Chestnut-backed Chickadee, Poecile rufescens
This Chestnut-backed Chickadee is bringing grubs to a nest of four fledglings.
Every year, fledge time is grub time. We do not know what the prey item is or where they get
it, but the adults leave the nest-box and return in fifteen seconds with a beak full of larvae.
Notes on CBCH behavior:
-- preferred nest box is a kitchy item we set out for decoration, not the official Audubon box.

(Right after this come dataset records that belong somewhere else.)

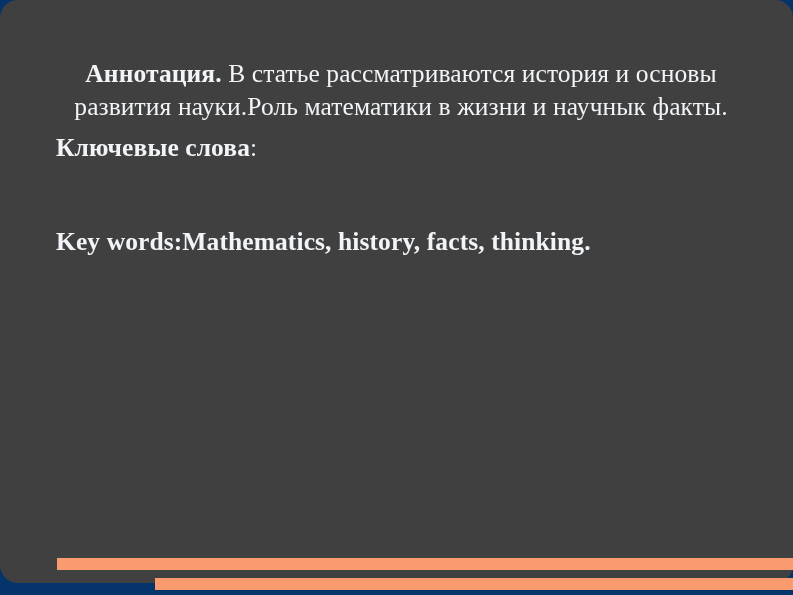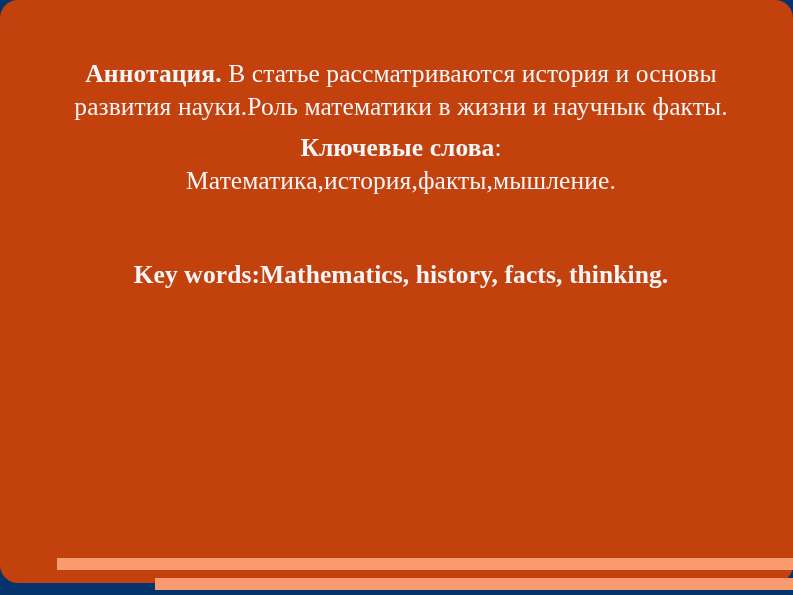--- a/index.html
+++ b/index.html
@@ -12,21 +12,21 @@
     height: 595px;
     background: #05336b;
     font-family: "Liberation Serif", "DejaVu Serif", serif;
     overflow: hidden;
   }
 
   #slide {
     position: relative;
     width: 793px;
     height: 583px;
-    background: #c2410c;
+    background: #404040;
     box-sizing: border-box;
     border-radius: 18px;
   }
 
   
   #content {
     position: absolute;
     left: 56px;
     top: 58px;
     width: 690px;
@@ -35,21 +35,21 @@
 
   .para {
     margin: 0;
     font-size: 25.5px;
     line-height: 1.29;
     color: #f2f5f8;
     letter-spacing: 0.1px;
   }
 
   .para.centered { text-align: center; }
-  .para.left     { text-align: center; }
+  .para.left     { text-align: left; }
 
   .b { font-weight: bold; }
 
   
   .gap-sm { height: 6px; }
   .gap-md { height: 30px; }
   .gap-lg { height: 31px; }
 
   #abstract-block { }
 
@@ -83,21 +83,20 @@
 <div id="slide">
 
   <div id="content">
 
     <p class="para centered" id="abstract-block"><span class="b">Аннотация.</span><span> В статье рассматриваются история и основы развития науки.Роль математики в жизни и научнык факты.</span></p>
 
     <div class="gap-sm"></div>
 
     <p class="para left" id="keywords-ru-label"><span class="b">Ключевые слова</span><span>:</span></p>
 
-    <p class="para left" id="keywords-ru-value">Математика,история,факты,мышление.</p>
 
     <div class="gap-md"></div>
 
 
     <div class="gap-lg"></div>
 
     <p class="para left b" id="keywords-en">Key words:Mathematics,  history, facts, thinking.</p>
 
   </div>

-- typically they lay five eggs, hatch four, fledge three; if a fourth chick emerges, it is too weak to survive.
-- This shot is of an adult trying to feed a fourth chick, on the ground.
-- In past years the family would disappear immediately after fledging; a month or so later a group of
three or four always returns and stays together throughout the summer, feeding off a seed block. In
the past couple of years the group has disappeared for only a few days before reappearing at the feeder.
-- We have witnessed the removal of a dead chick from the nest block; adult flew with carcass to a
nearby branch and dropped it on the ground.
-- Rarely we have a second brood; this could be the same set of parents or not. The
lack of gender dimorphism and the fact that chicks assume full adult plumage
after a few weeks makes it virtually impossible to tell exactly what is going on.